Raw data:

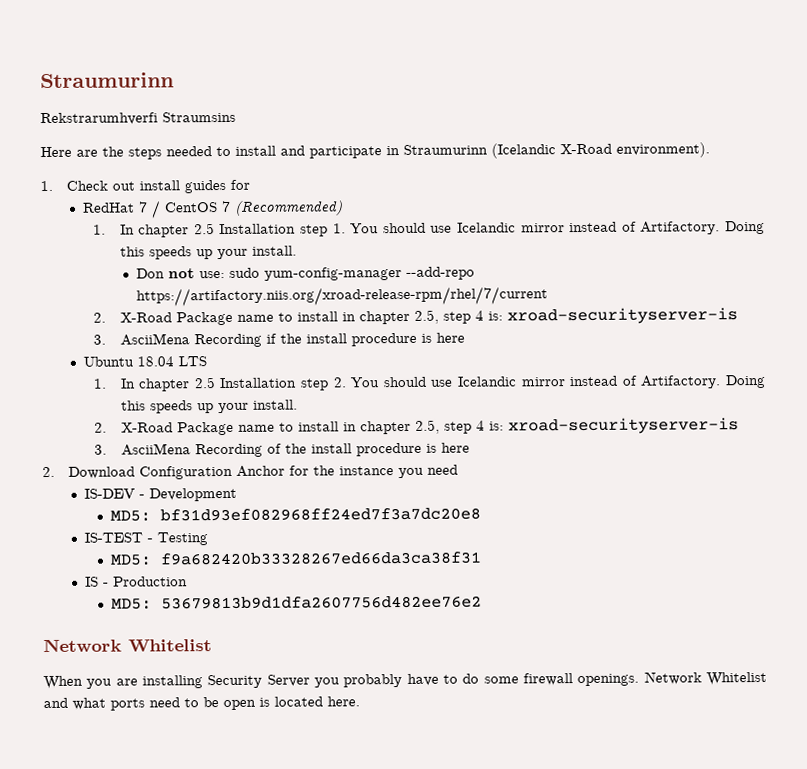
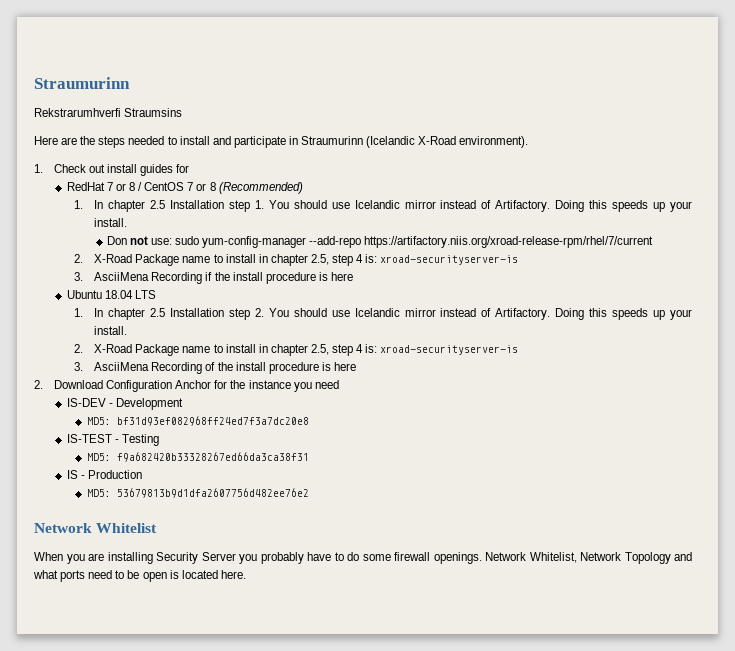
(149, 207) none -> [115,182,136,191] or 8
(232, 206) none -> [196,182,216,191] or 8
[706,671,767,686] Whitelist -> [529,552,671,564] Whitelist, Network Topology

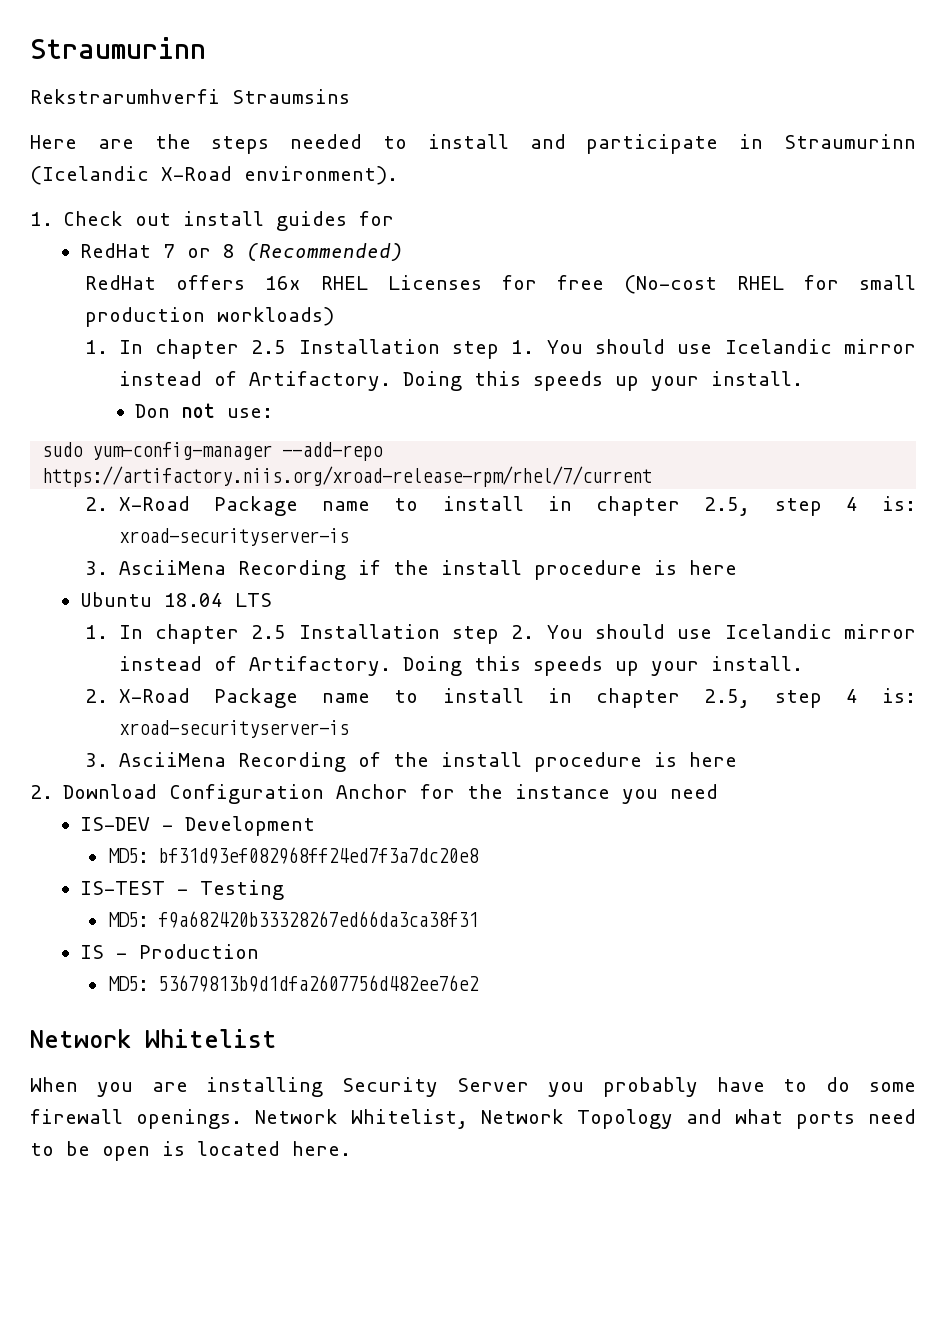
[138,182,303,194] / CentOS 7 or 8 (Recommended) -> [247,243,404,261] [85,275,917,294] [85,307,335,327] (Recommended) // RedHat offers 16x RHEL Licenses for free (No-cost RHEL for small production workloads)
(173, 241) none -> (274, 413) //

What needs to be done: Set down all the data again exactly as above, pictures excluded.

Response:
(149, 207) none -> [115,182,136,191] or 8
(232, 206) none -> [196,182,216,191] or 8
[706,671,767,686] Whitelist -> [529,552,671,564] Whitelist, Network Topology

[138,182,303,194] / CentOS 7 or 8 (Recommended) -> [247,243,404,261] [85,275,917,294] [85,307,335,327] (Recommended) // RedHat offers 16x RHEL Licenses for free (No-cost RHEL for small production workloads)
(173, 241) none -> (274, 413) //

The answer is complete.